Adding robot peripherals to the computer to allow it to interact with
the world may still not be enough. Surely if the system is still being
controlled by a computer, the signals from the peripherals will still
have to be translated into symbols that will still be meaningless to
the machine. This machine would simply be a T2 machine with added
peripherals and not a T3 machine. There is still something missing,
which prevents this machine being properly grounded.
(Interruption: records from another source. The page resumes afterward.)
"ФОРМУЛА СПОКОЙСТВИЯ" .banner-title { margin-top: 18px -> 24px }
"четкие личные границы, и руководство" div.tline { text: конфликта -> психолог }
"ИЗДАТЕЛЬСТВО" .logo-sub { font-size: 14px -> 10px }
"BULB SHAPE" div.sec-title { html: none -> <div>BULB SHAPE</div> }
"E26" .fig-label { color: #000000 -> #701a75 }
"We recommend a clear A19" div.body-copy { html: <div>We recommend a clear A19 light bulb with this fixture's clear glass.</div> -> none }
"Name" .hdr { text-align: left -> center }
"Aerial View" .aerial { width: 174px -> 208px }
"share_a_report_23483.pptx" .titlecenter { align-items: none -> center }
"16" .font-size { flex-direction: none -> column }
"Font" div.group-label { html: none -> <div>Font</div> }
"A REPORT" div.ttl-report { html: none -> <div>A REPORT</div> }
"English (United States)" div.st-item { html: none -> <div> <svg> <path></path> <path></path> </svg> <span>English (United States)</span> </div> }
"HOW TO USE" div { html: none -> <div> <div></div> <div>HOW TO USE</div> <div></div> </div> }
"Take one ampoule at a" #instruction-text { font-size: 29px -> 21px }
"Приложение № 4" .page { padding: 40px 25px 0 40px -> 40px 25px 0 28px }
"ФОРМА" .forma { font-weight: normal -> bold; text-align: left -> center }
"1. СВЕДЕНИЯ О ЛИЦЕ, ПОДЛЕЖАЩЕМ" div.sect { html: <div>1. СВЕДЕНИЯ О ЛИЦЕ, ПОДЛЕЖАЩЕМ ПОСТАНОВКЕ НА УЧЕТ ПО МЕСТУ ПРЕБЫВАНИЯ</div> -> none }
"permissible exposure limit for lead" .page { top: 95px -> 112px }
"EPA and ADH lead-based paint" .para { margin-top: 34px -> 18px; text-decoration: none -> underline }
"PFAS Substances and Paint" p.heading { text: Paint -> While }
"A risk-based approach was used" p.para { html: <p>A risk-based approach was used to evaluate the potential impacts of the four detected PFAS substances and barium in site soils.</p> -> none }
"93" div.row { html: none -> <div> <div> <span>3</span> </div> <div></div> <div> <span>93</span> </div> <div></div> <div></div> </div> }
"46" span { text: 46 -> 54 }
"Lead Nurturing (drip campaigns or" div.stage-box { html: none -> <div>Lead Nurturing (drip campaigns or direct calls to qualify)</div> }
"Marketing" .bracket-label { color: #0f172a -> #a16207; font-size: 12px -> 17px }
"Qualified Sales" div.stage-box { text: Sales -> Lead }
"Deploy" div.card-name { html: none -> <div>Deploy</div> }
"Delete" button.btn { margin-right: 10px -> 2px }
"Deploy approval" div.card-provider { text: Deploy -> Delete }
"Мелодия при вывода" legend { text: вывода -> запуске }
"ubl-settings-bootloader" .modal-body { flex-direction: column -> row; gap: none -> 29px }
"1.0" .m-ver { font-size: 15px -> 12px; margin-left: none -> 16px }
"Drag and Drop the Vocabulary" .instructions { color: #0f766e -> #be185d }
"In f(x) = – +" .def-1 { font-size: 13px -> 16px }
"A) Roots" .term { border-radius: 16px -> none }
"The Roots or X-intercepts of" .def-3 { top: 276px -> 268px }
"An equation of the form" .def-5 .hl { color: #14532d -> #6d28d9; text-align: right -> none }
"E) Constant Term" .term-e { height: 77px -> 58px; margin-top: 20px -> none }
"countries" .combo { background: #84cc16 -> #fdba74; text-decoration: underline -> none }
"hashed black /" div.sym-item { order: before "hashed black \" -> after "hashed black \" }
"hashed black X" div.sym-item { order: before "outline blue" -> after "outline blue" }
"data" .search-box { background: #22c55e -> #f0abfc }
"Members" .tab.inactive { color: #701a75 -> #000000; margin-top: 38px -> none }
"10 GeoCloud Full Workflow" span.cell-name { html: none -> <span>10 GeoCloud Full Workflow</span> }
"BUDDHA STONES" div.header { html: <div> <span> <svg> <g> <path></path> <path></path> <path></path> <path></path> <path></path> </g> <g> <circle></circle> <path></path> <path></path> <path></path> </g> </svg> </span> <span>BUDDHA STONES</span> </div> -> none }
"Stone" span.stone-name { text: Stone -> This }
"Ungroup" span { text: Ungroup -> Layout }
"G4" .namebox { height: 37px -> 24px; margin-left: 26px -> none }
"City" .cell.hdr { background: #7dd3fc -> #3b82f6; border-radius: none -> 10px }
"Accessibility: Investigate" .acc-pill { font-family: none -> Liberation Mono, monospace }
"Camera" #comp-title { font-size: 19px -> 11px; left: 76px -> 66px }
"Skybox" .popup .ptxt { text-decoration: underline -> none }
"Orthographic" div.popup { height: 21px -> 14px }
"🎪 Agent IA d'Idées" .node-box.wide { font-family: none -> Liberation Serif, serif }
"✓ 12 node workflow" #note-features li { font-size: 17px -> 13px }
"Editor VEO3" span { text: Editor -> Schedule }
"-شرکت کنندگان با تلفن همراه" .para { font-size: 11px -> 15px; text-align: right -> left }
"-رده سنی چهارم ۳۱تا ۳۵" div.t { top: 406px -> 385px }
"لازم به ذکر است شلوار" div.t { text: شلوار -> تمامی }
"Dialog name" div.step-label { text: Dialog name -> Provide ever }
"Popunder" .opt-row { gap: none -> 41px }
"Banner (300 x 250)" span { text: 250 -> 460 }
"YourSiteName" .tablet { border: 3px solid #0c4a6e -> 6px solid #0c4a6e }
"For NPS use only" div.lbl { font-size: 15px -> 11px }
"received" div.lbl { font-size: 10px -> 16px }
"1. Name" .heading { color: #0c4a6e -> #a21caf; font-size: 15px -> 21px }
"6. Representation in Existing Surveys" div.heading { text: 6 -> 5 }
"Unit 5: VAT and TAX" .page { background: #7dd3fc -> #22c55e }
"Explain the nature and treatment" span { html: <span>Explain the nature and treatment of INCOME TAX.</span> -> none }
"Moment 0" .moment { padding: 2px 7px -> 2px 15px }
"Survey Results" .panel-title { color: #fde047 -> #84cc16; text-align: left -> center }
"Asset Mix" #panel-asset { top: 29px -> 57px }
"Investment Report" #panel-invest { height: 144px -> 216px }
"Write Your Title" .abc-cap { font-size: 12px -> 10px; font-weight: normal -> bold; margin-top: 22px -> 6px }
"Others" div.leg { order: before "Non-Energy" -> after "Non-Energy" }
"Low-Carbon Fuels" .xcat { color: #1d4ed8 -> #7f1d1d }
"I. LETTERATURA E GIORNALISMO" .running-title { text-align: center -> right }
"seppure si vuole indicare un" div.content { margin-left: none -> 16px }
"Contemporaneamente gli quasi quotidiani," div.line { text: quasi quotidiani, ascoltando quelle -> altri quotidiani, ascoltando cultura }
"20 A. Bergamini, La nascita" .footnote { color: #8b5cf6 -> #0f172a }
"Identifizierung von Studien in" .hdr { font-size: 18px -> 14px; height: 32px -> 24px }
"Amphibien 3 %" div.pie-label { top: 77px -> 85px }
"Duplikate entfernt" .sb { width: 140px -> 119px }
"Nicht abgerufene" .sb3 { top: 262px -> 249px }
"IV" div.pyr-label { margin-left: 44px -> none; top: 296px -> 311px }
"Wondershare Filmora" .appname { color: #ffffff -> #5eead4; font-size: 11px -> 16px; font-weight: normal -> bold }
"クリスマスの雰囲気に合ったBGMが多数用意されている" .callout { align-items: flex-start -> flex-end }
>SEARLE: The brain Simulator reply
>"Suppose we design a program that doesn't represent information that we have about
>the world, such as the information in Schank's scripts, but simulates the actual
>sequence of neuron firings at the synapses of the brain of a native Chinese speaker
>when he understands stories in Chinese and gives answers to them.
>Now surely in such a case we would have to say that the machine understood the
>stories; and if we refuse to say that, wouldn't we also have to deny that native
>Chinese speakers understood the stories?
Godfrey:
I do not think that this is a valid argument. Surely if we are
simulating something, we are not actually doing it. We are simulating a
thinking brain; we are not actually creating a thinking brain. If we
were to simulate an aeroplane in flight, it would not actually be
flying, internally it would still be meaningless symbol manipulation
inside a stationary computer. This is also true if we simulated a
brain, it would be formal symbol manipulation, following the rules
provided to the computer by the program written to simulate the brain.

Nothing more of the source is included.